This dissertation addresses the complexities involved with scheduling in the scheduling in the presence of conditional branches. This is a particularly important problem for processors that execute multiple operations per cycle and are not fully utilized by local scheduling techniques. Since conditional branches introduce multiple execution paths, it is difficult for a global scheduler to keep track of the various paths and to select the appropriate operations to schedule. A new approach to global instruction scheduling is presented that uses Isomorphic Control Transformations (ICTs). If-conversion is used to convert an acyclic control flow graph into a large basic block or hyper-block. Local scheduling techniques which are well-known and widely supported can then be applied to schedule operations. After scheduling, the control flow graph is regenerated using Reverse If-Conversion.

One well-known local scheduling based technique is Modulo Scheduling. Modulo Scheduling is a software pipeline technique that effectively schedules loops for high-performance processors.

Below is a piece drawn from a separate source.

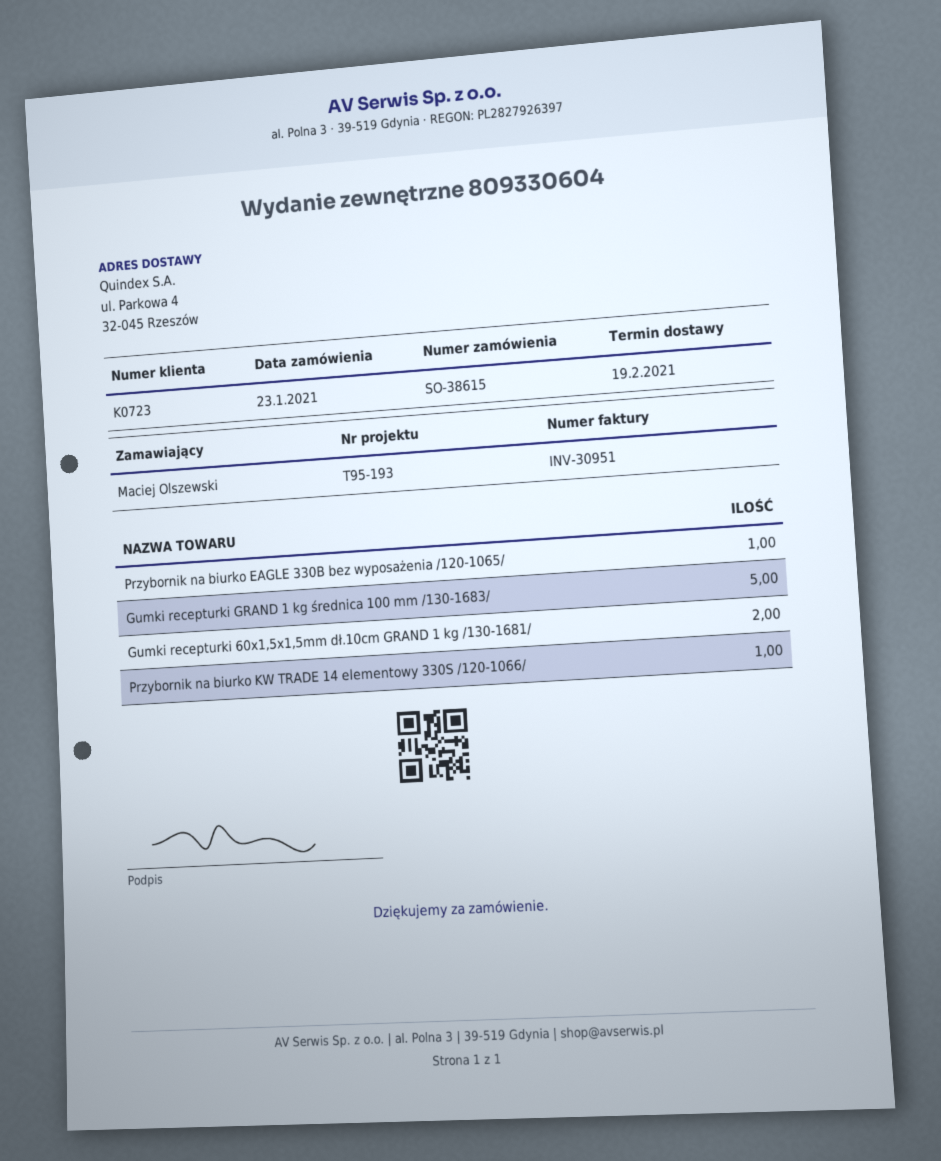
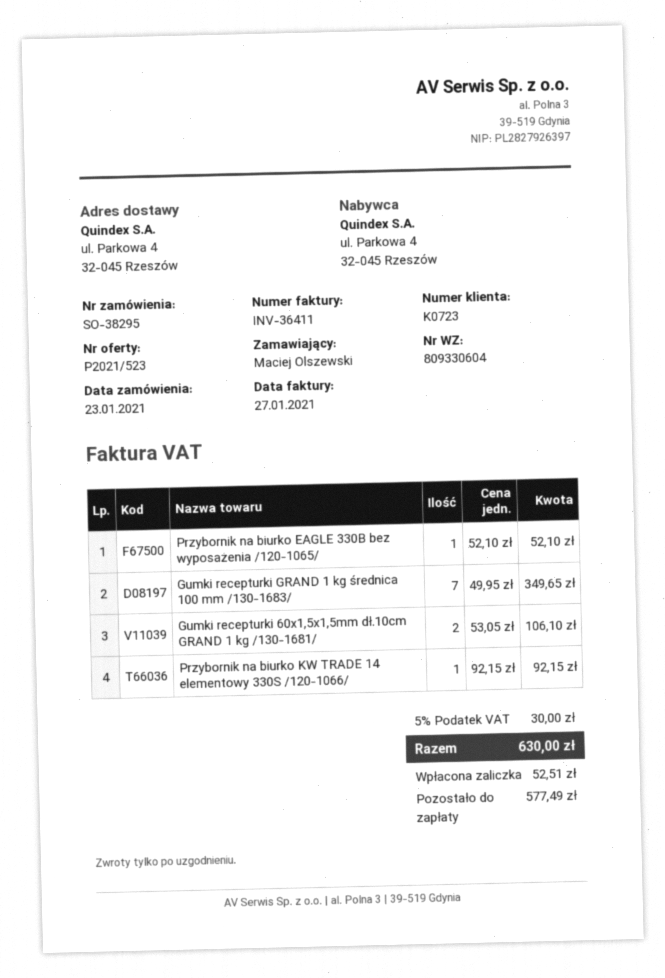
order number: SO-38615 -> SO-38295
invoice number: INV-30951 -> INV-36411
Gumki recepturki GRAND 1 kg średnica 100 mm /130-1683/: 5 -> 7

This dissertation highlights the benefits of Moludo Scheduling over other software pipelining techniques based on global scheduling. The ICTs are applied to Moludo Scheduling to shchedule loops with conditional branches. experimental results show that this approach allows more Hierarchical Reduction. Modulo scheduling with ICTs targets processors with no or limited support for conditional execution such as superscalar processors. However, in processors that do not require instruction set compatibility, support for Predicated Execution can be used. This dissertation shows that Modulo Scheduling with Predicated Execution has better performance and lower code expansion than Modulo Scheduling with ICTs on processors without special hardware support.